My little boy is now nine and a half weeks, like the film, only cuter and less need for dodgey food scenes. In two and a half weeks I am going to my big brother’s wedding.
I am left with the age old question of “What am I going to wear?”. Only in my case, with my post pregnancy lumpy bits and bigger than normal boobs, it’s more like “What on Earth am I going to wear”?, said while running about in circles, waving my hands about and pulling very silly faces of distress and woe!
I’m now 39, and have found a significant difference with my figure. It’s quite startling. After having my first son, who is now 16 years old, I bounced back fairly quickly in my opinion. It feels like a long time ago, but I don’t recall feeling like The Blob for long, nor feeling like I needed to hide away for fear of offending the general public!
Of course I may be wrong, and my memory may be not quite accurate. I am after all reminded by several friends that it is only 9 and a half weeks since I had the wee man.
OK OK OK.
So, I accept the obvious, I accept that I don’t have the figure I had a year ago. I accept that very little in my own wardrobe will fit me presently. With this in mind I would like to achieve the following:
- Feel nice on the day
- Look half decent on the day
- Not spend too much on new outfit
- Be comfy, and practical as I may still be breast feeding then!
- In feeling nice and looking half decent, I would like to have an ounce of confidence back.
A tall order? Perhaps.
I have a dress I bought from Next. I think it’s more like something you’d take on holiday to lounge in the evening. It’s strapless, long and doesn’t cling to the figure. Around the bustline it has a delicate pattern of pink beads. Rather sweet. So perhaps a winner, and means I don’t have to buy something brand new now.
Feet, now this is a problem. Anyone that knows me will know I am a fond lover of shoes. And when you say that word, you must say it the correct way. It’s more like “shooooooes”. I have a lovely collection of fabulous shoes in my bedroom, on lovely shelves I lovingly made for them, with a back drop of mirrors and fairy lights, I also lovingly made for them. And yet there is a problem, all the shoes have significant heels.

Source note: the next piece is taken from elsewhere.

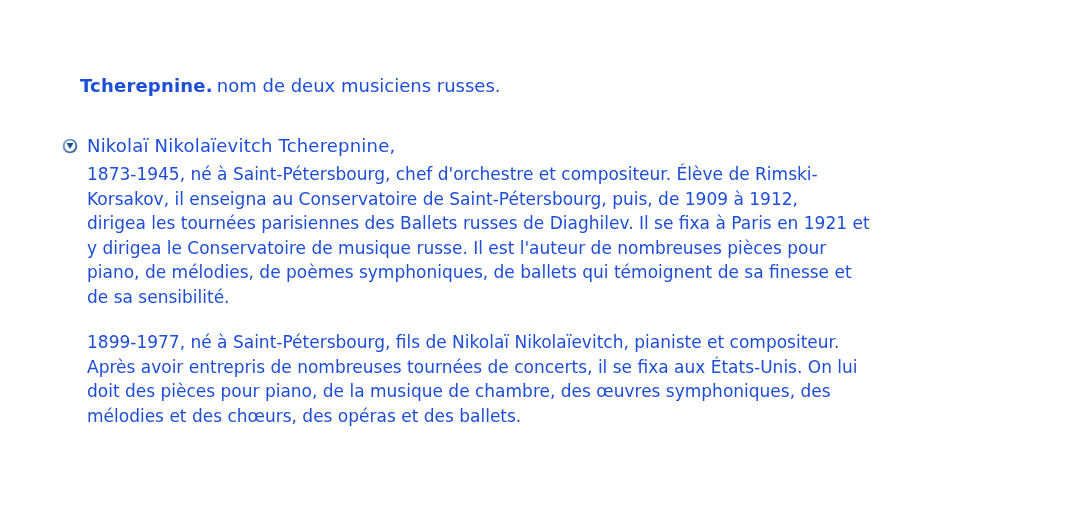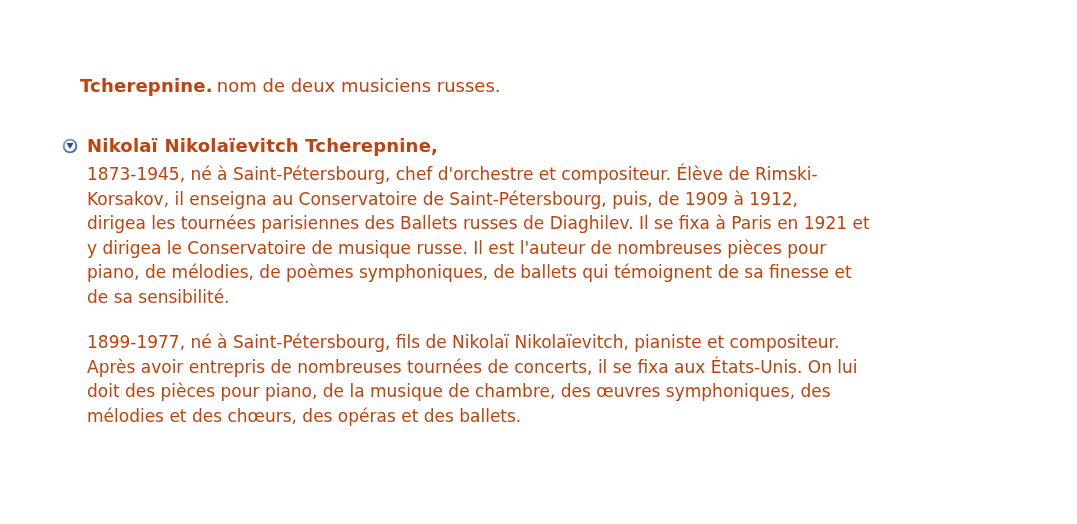"Tcherepnine. nom de deux musiciens" .page { color: #c2410c -> #1d4ed8 }
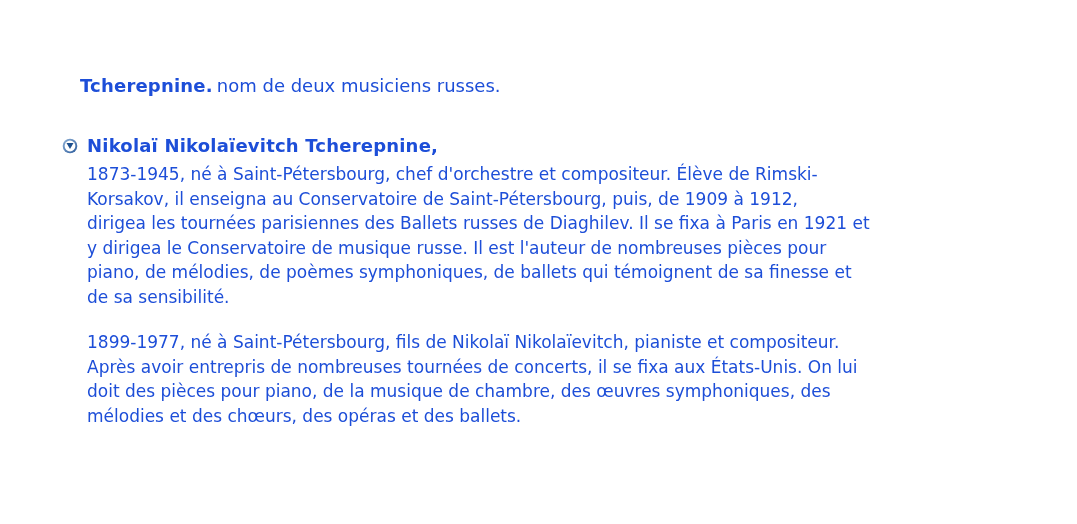"Nikolaï Nikolaïevitch Tcherepnine," .entry-head h2 { font-weight: 700 -> 400 }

Why are heels a problem? For one, I don’t want to carry wee man about in four inch heels. I fell once with Lucy when she was a baby, and I never want to go through that again. And secondly, my back and knees haven’t yet recovered from pregnancy. I think I would be a cripple by the end of the day if I wore heels. So heels are out. Sadly.
I shall apologise to my lovely dust collecting shoes later. I’m sure they will forgive me in good time.
The only pumps I currently have are the ones I wear every day. Silver and sweet, but worn out. I shall have to go on a pump hunt.
Now then, there is something else in my outfit. Not a hat, nor any accessories. It’s underwear! This post pregnancy body of mine is a funny shape. It’s my tummy. It doesn’t just exist as a tummy, it flails about, not knowing quite how far to stretch out. Commonly known as “my wobbly bits”!
There is a scene in The Sex and The City 2 film (yes, I am a fan of SATC) where the girls are discussing their figures. Samantha talks of fooling her body with the pills she is taking. Miranda meanwhile says “I’m tricking my body into thinking it’s thinner, SPANX! “. I love it. I love the way she says it, I love that it’s said even. SATC is very image conscious, so to talk of needing shapewear underwear kind of puts the girls in a level where we can almost see eye to eye. (if it weren’t for the designer clothes and the tiny bottoms)!
So, I got to thinking about SPANX, or any such shapewear underwear. Also helped by the fact that Figleaves are sending me emails daily reminding me to buy buy buy! (I got my nursing bras there).
I had a browse and found some scary items, some actually rather nice items and some plain horrendous items. Some of the shapewear looks great. It looks like it really would do wonders.
I’ve always been a little scared of it though. Worried it would just push the wobbly bits about, to places I don’t want them. Or feel so uncomfortable I wouldn’t be able to sit down. Does it take half an hour to go to the loo, as you have to wriggle in and out of them? Do you feel really self conscious in such items? What happens if the husband sees them?
I’m reminded of a bit in Bridget Jones, The edge of reason book, where Bridget is wearing tummy control pants and is so scared of Mark groping them she gets all jumpy, and he notices. Amusing, but how true is this?
So just how good are these items? There are so many, I don’t know what to actually consider. Bits for just the tummy, just the bum, bits for your entire torso, bust lifting, waist pinching, bottom firming! Why can’t I have a personal shopper, someone that knows exactly what I want, and without so much as a tape measure in sight, or the embarrassment of trying on, or changing rooms, or even the disappointment of getting something online only to find it is the wrong size? Am I living in cloud cuckoo land?
It worries me a little that the models on the photos are already slim. They aren’t me shaped. They look lovely in these odd looking items, but will I?
I have two and a half weeks to sort this. While looking after the nine and a half week old, a husband, Rhys, Lucy and Neets, three cats and life in general. I barely find enough time to wash my hair these days, will I be able to attend this wedding looking remotely presentable?